EXERCISE: Beginning with the line containing "[385,143,469,156] [72,161,165,173] I've" and going on through the line containing "[70,1535,278,1551] [70,1574,261,1591] Run", the lines below are to be returned exactly, pictures excluded and nothing added.

--- INFORMATION PROVIDED ---

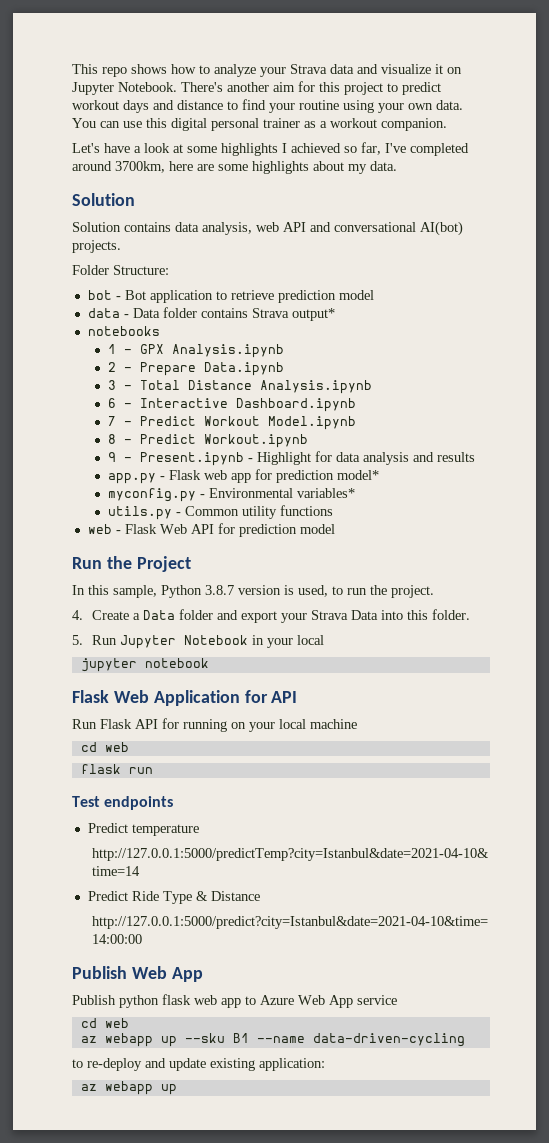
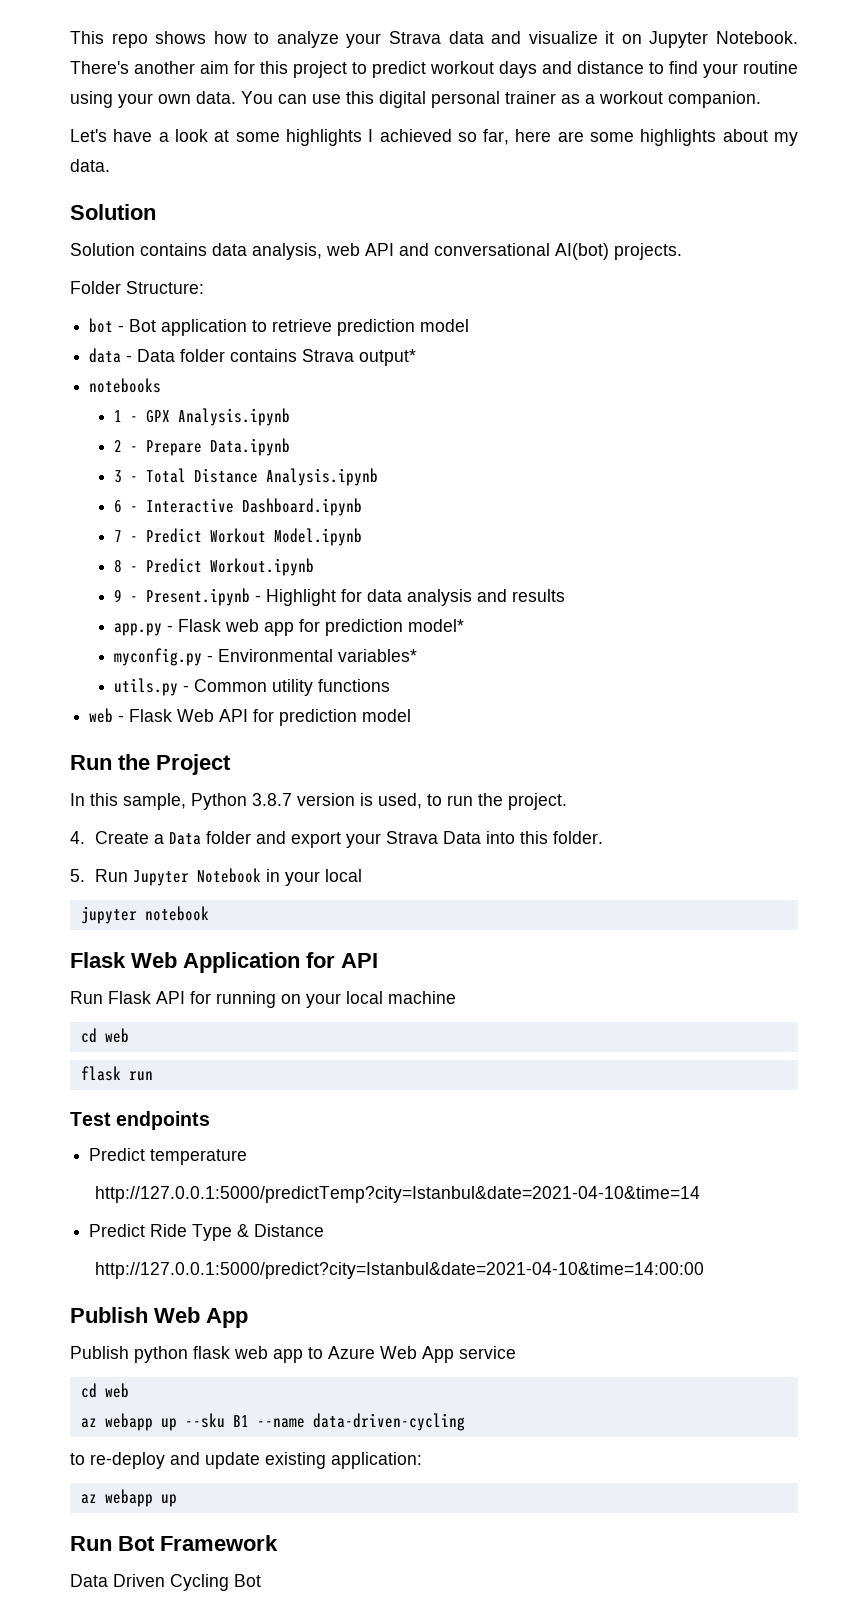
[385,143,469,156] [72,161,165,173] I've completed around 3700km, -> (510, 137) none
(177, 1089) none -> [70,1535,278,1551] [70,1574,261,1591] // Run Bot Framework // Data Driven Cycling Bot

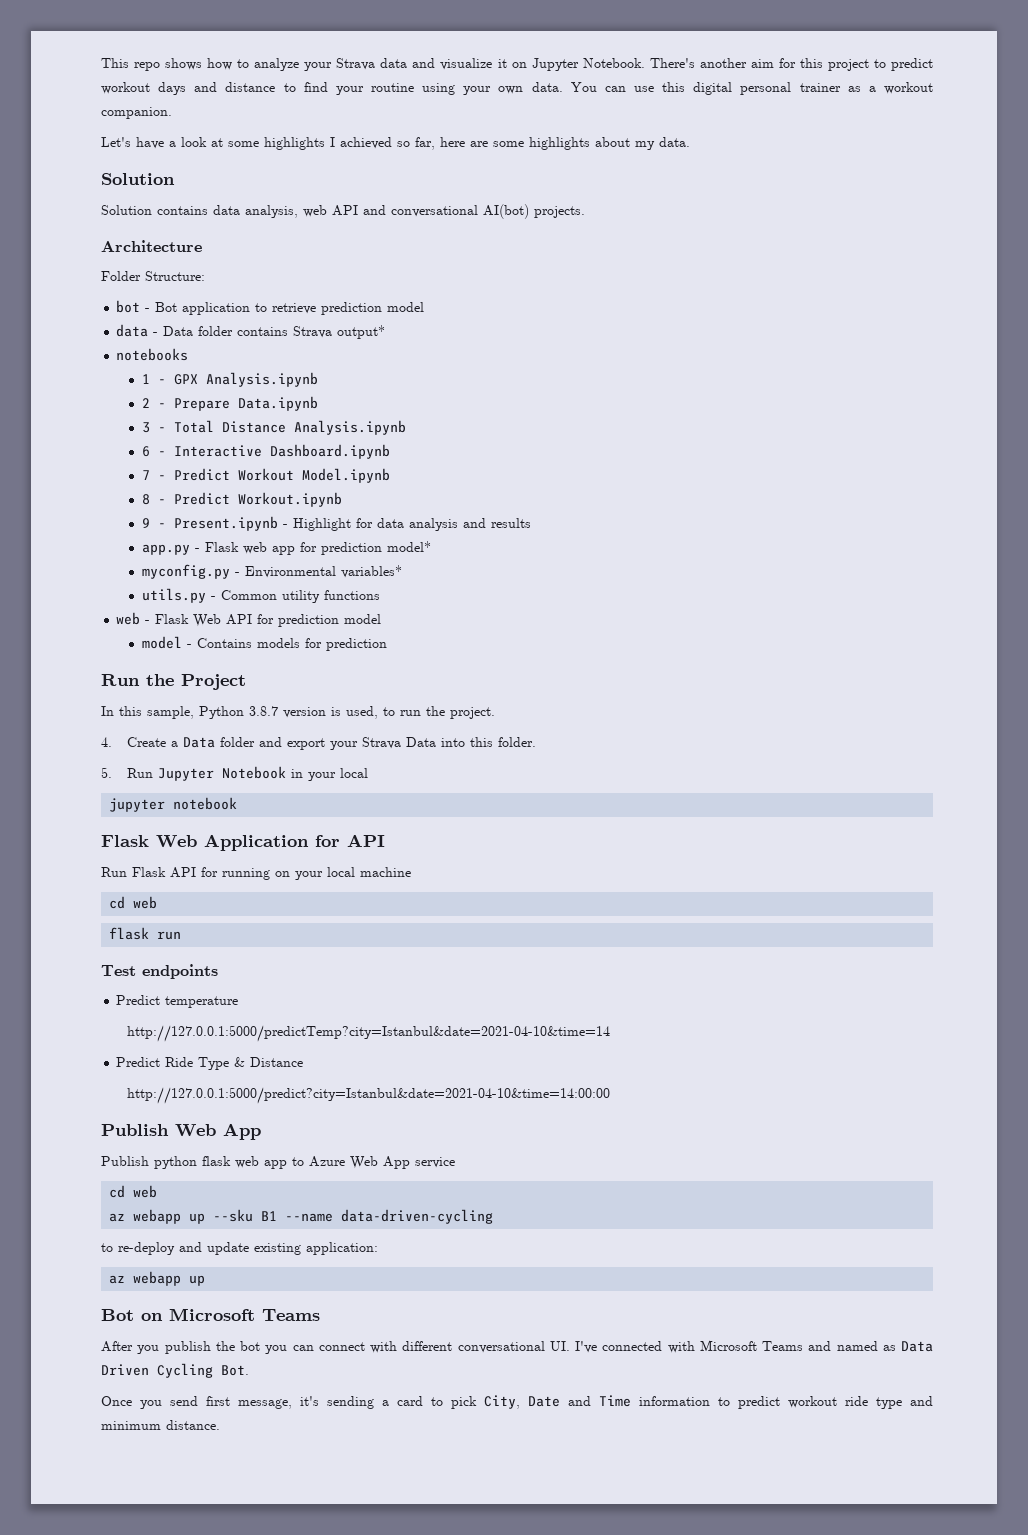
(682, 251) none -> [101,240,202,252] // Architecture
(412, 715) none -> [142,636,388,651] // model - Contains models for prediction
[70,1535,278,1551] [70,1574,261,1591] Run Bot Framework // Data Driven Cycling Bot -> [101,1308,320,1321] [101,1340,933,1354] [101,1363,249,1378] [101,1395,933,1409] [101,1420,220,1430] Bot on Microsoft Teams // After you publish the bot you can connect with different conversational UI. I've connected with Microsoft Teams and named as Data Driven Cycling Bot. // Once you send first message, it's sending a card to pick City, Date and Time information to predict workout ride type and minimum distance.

---
--- INFORMATION PROVIDED ---

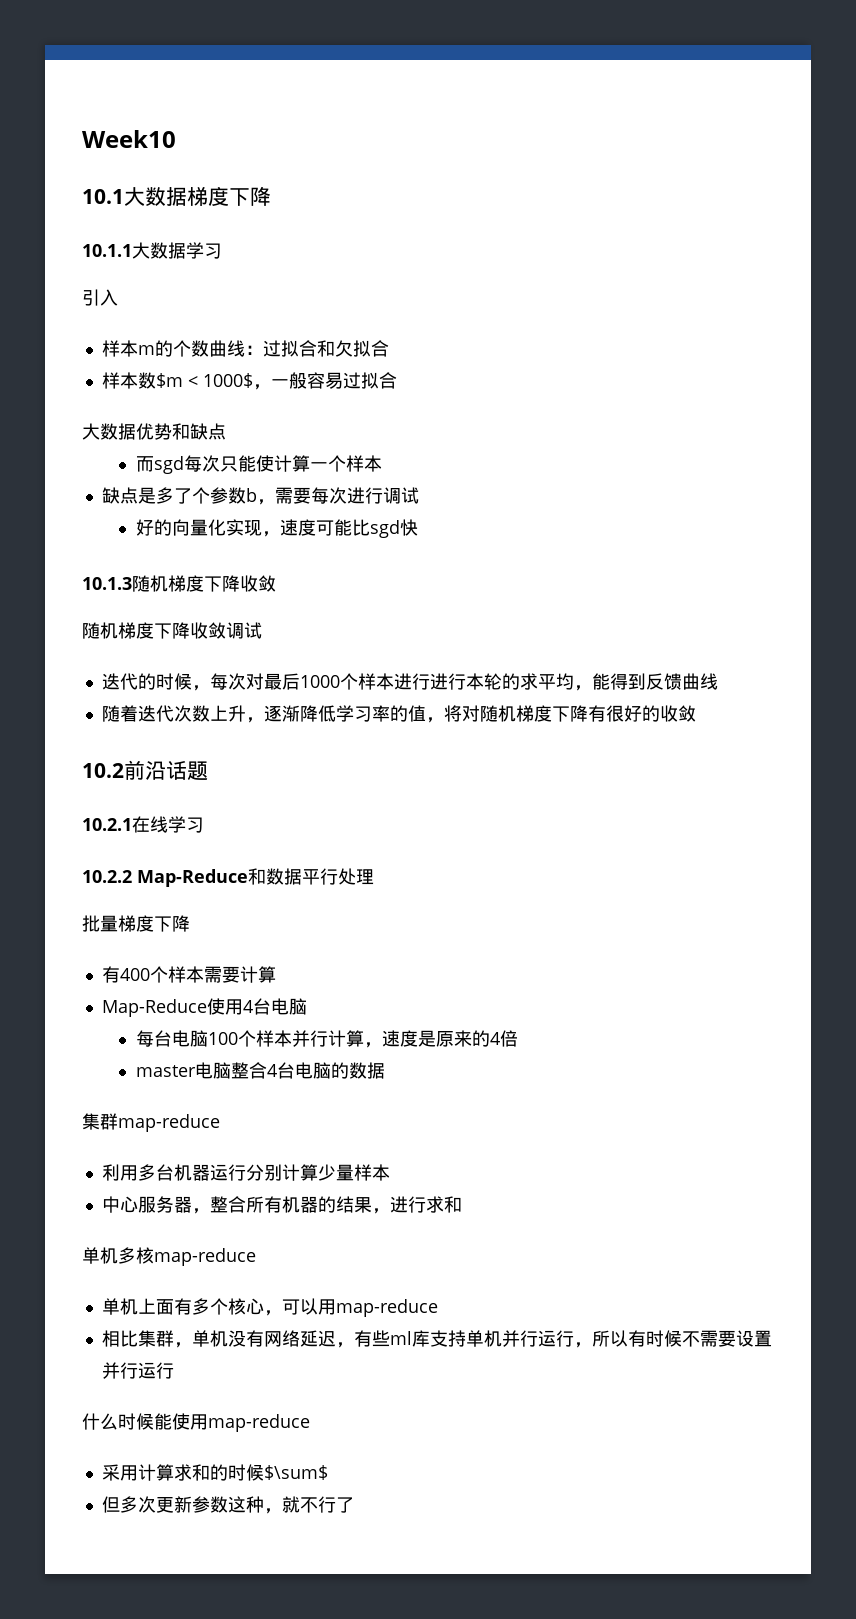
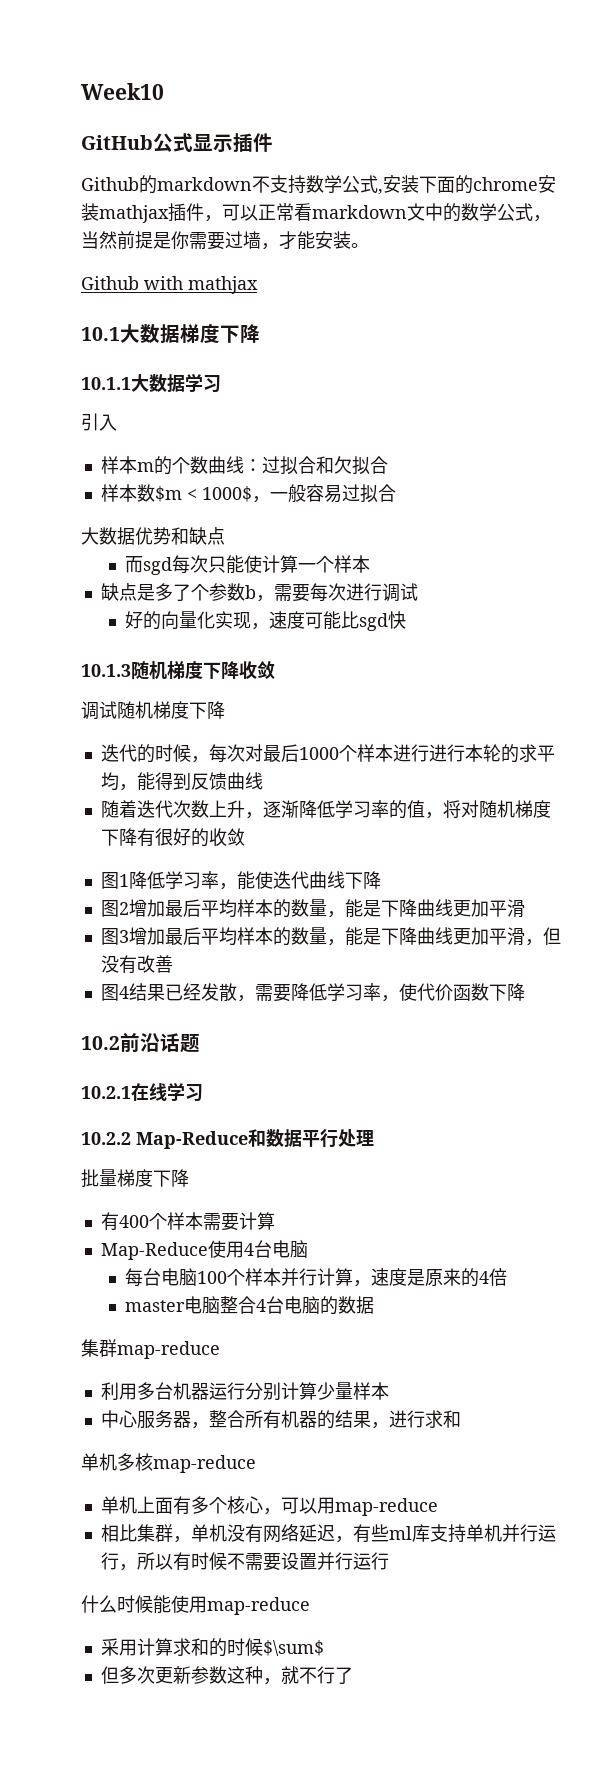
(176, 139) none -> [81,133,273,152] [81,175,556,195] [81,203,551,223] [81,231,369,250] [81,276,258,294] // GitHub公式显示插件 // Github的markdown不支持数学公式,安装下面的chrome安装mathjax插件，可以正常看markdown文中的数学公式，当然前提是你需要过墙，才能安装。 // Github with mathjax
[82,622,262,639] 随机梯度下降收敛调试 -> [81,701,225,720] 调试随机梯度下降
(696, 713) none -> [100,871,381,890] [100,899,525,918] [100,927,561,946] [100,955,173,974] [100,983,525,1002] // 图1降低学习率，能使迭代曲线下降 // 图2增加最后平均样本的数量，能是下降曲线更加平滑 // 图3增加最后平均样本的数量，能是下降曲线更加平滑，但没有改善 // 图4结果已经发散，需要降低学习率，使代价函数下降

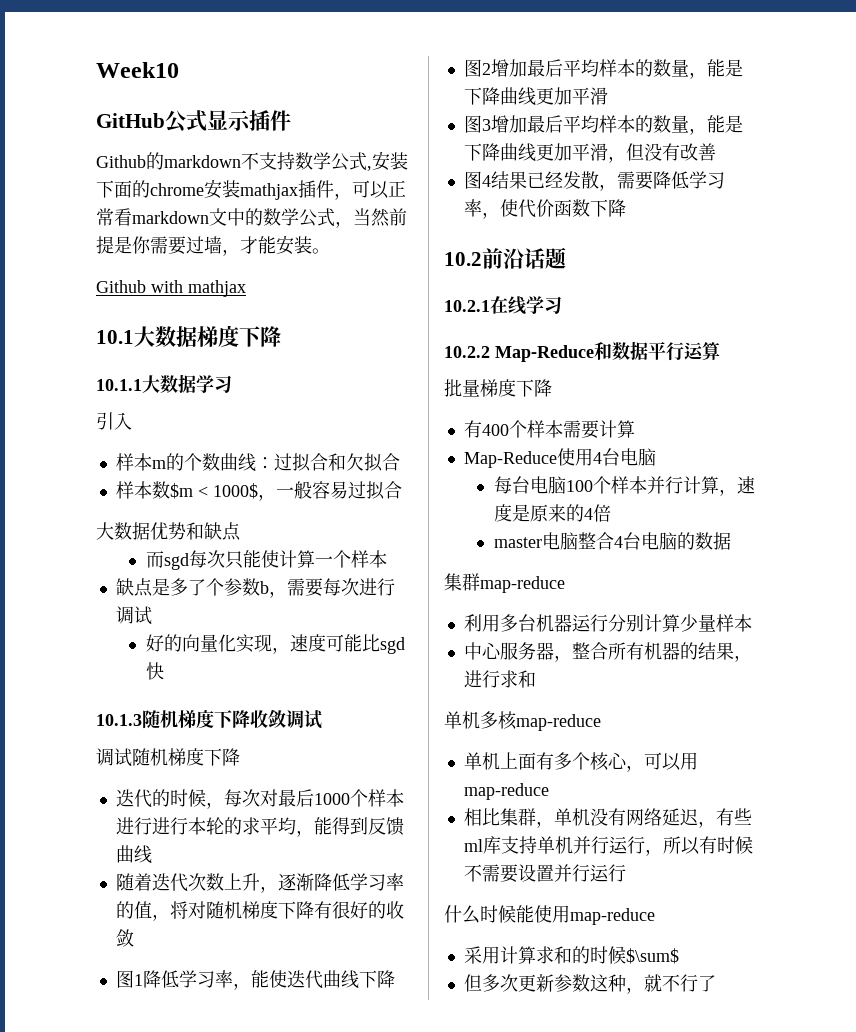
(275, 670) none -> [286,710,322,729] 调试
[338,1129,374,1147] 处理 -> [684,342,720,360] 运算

---

RESULT:
[385,143,469,156] [72,161,165,173] I've completed around 3700km, -> (510, 137) none
(177, 1089) none -> [70,1535,278,1551] [70,1574,261,1591] // Run Bot Framework // Data Driven Cycling Bot

(682, 251) none -> [101,240,202,252] // Architecture
(412, 715) none -> [142,636,388,651] // model - Contains models for prediction
[70,1535,278,1551] [70,1574,261,1591] Run Bot Framework // Data Driven Cycling Bot -> [101,1308,320,1321] [101,1340,933,1354] [101,1363,249,1378] [101,1395,933,1409] [101,1420,220,1430] Bot on Microsoft Teams // After you publish the bot you can connect with different conversational UI. I've connected with Microsoft Teams and named as Data Driven Cycling Bot. // Once you send first message, it's sending a card to pick City, Date and Time information to predict workout ride type and minimum distance.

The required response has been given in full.